#### EXERCISE OBJECTIVE
Only lines containing the word "operator" belong in the answer; copy each one from the records.

#### Source data
__________________________________________________

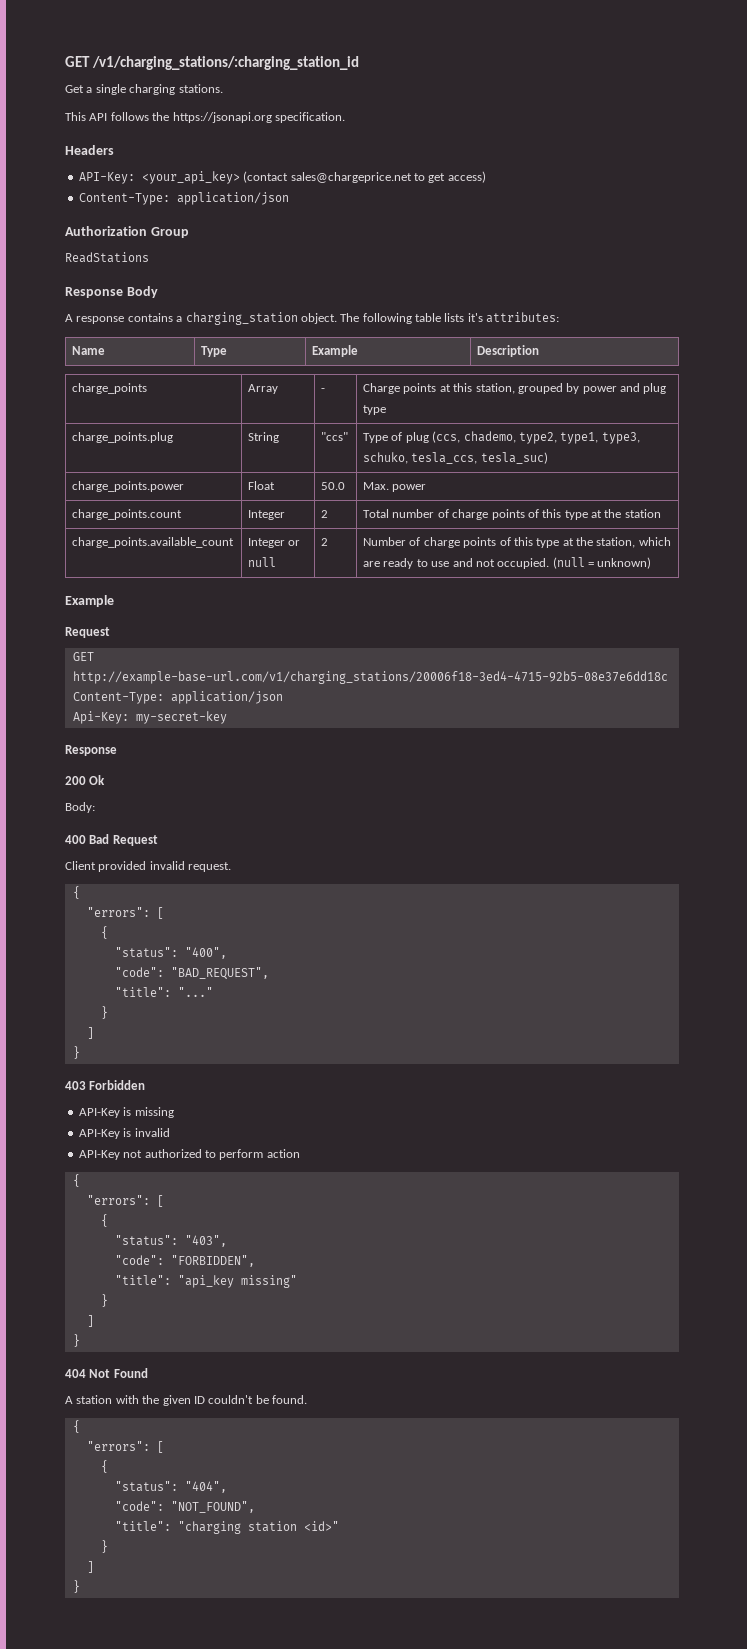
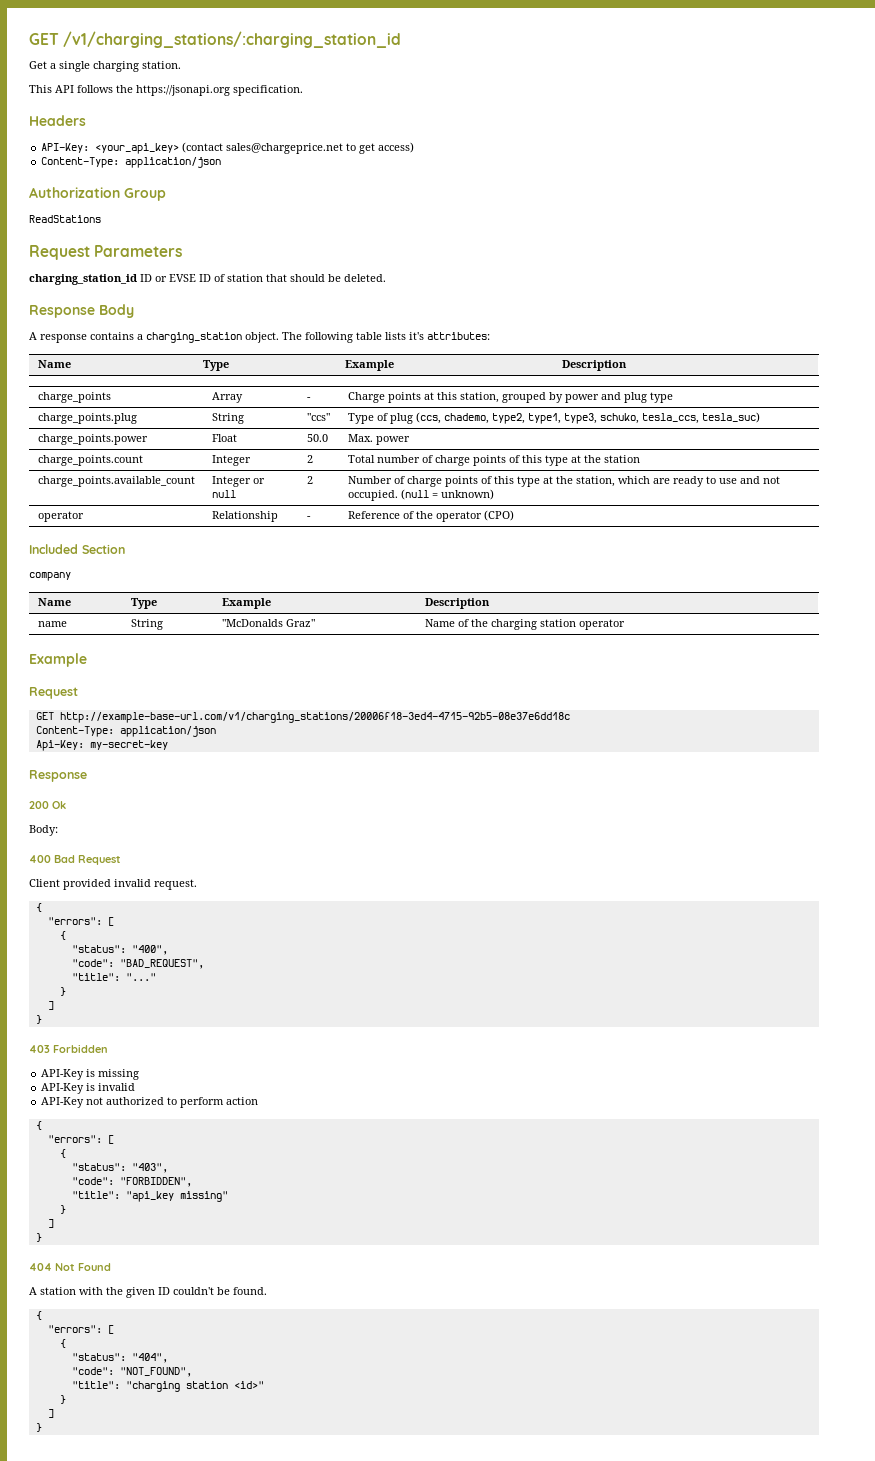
- Get a single charging stations.
+ Get a single charging station.
+ Request Parameters
+ charging_station_id ID or EVSE ID of station that should be deleted.
+ operator | Relationship | - | Reference of the operator (CPO)
+ Included Section
+ company
+ Name | Type | Example | Description
+ name | String | "McDonalds Graz" | Name of the charging station operator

__________________________________________________

#### ANSWER SECTION
+ operator | Relationship | - | Reference of the operator (CPO)
+ name | String | "McDonalds Graz" | Name of the charging station operator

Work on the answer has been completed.